Он почувствовал, как Уокер схватил его за руку и со смешанным чувством возмущения и облегчения догадался, что это означает конец боя, но притворился, что не понимает.
— Соблюдай свои поганые правила, Уокер. Убери руки, пока я не встану.
— Нет, послушай. Я не хочу продолжать.
Уокер пытался помочь ему подняться, но он сбросил его руку и, шатаясь, поднялся сам.
— Если думаешь, что я сдаюсь, то ты чокнутый.
— Нет, ты не сдаешься, — сказал Уокер, потирая костяшки пальцев о ладонь другой руки. — Это я сдаюсь. Считаю, что мы закончили. Я удовлетворен.

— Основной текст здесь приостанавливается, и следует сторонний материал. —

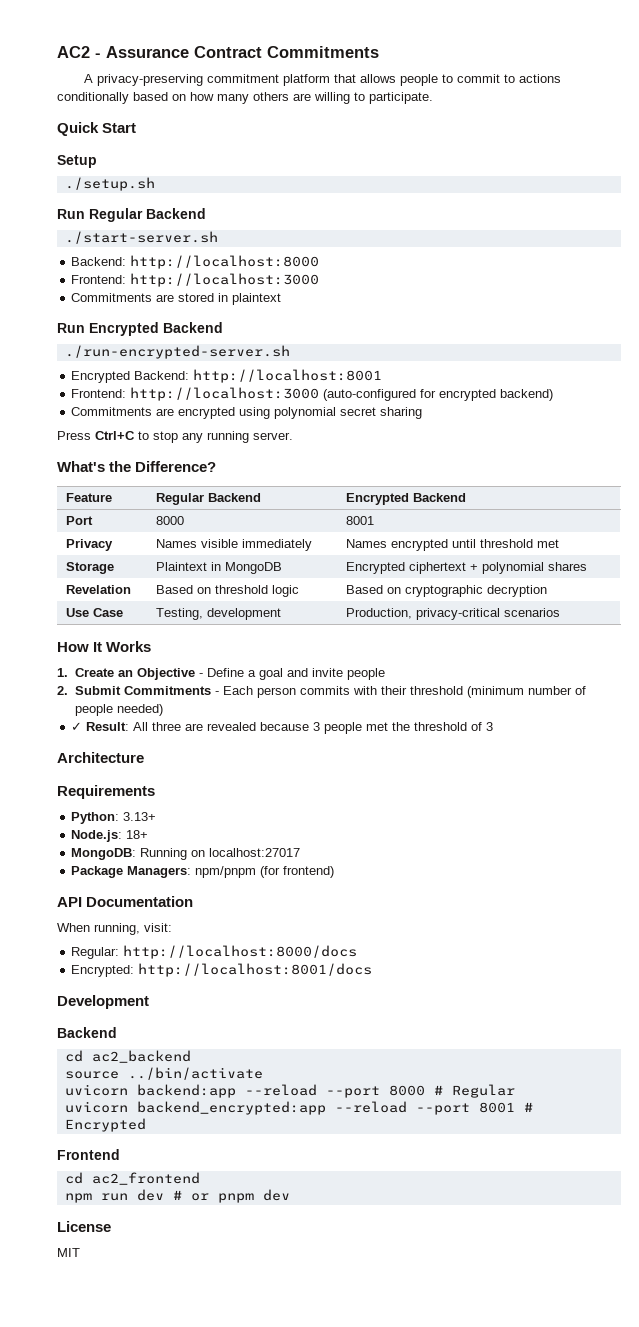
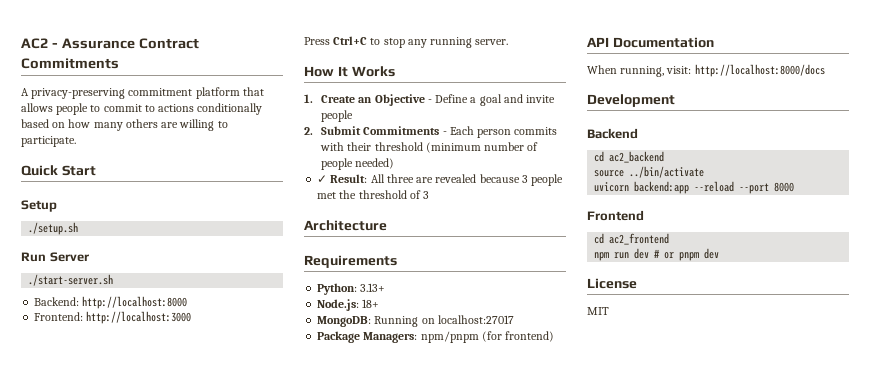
- Run Regular Backend
+ Run Server
- Commitments are stored in plaintext
- Run Encrypted Backend
- ./run-encrypted-server.sh
- Encrypted Backend: http://localhost:8001
- Frontend: http://localhost:3000 (auto-configured for encrypted backend)
- Commitments are encrypted using polynomial secret sharing
- What's the Difference?
- Feature | Regular Backend | Encrypted Backend
- Port | 8000 | 8001
- Privacy | Names visible immediately | Names encrypted until threshold met
- Storage | Plaintext in MongoDB | Encrypted ciphertext + polynomial shares
- Revelation | Based on threshold logic | Based on cryptographic decryption
- Use Case | Testing, development | Production, privacy-critical scenarios
- When running, visit:
- Regular: http://localhost:8000/docs
+ When running, visit: http://localhost:8000/docs
- Encrypted: http://localhost:8001/docs
- uvicorn backend:app --reload --port 8000 # Regular
- uvicorn backend_encrypted:app --reload --port 8001 # Encrypted
+ uvicorn backend:app --reload --port 8000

— Надо же! Он удовлетворен! А вот я — нет. Защищайся!
И тут произошло самое ужасное. Широкое, без малейшего признака страха лицо Уокера расплылось в доброй улыбке.
— Да брось ты, Прентис, — сказал он. — Хватит.
Он повернулся и направился к амбару, где они оставили свои вещи.
— А ну иди сюда! — крикнул Прентис. — Ты назвал меня трусом, подонок!
Уокер оглянулся с вызывающим ярость дружеским выражением:
— Извини, коли так. Зря я это сказал, забудь. Черт, ты не трус. И ты это только что доказал, не думаешь?
Нет, он не думал, будто что-то доказал. И этот бой оборачивался тем же, чем все остальное, происшедшее после смерти Квинта, даже само окончание войны: никакие счеты не сведены, ничто не разрешилось, ничто не доказано.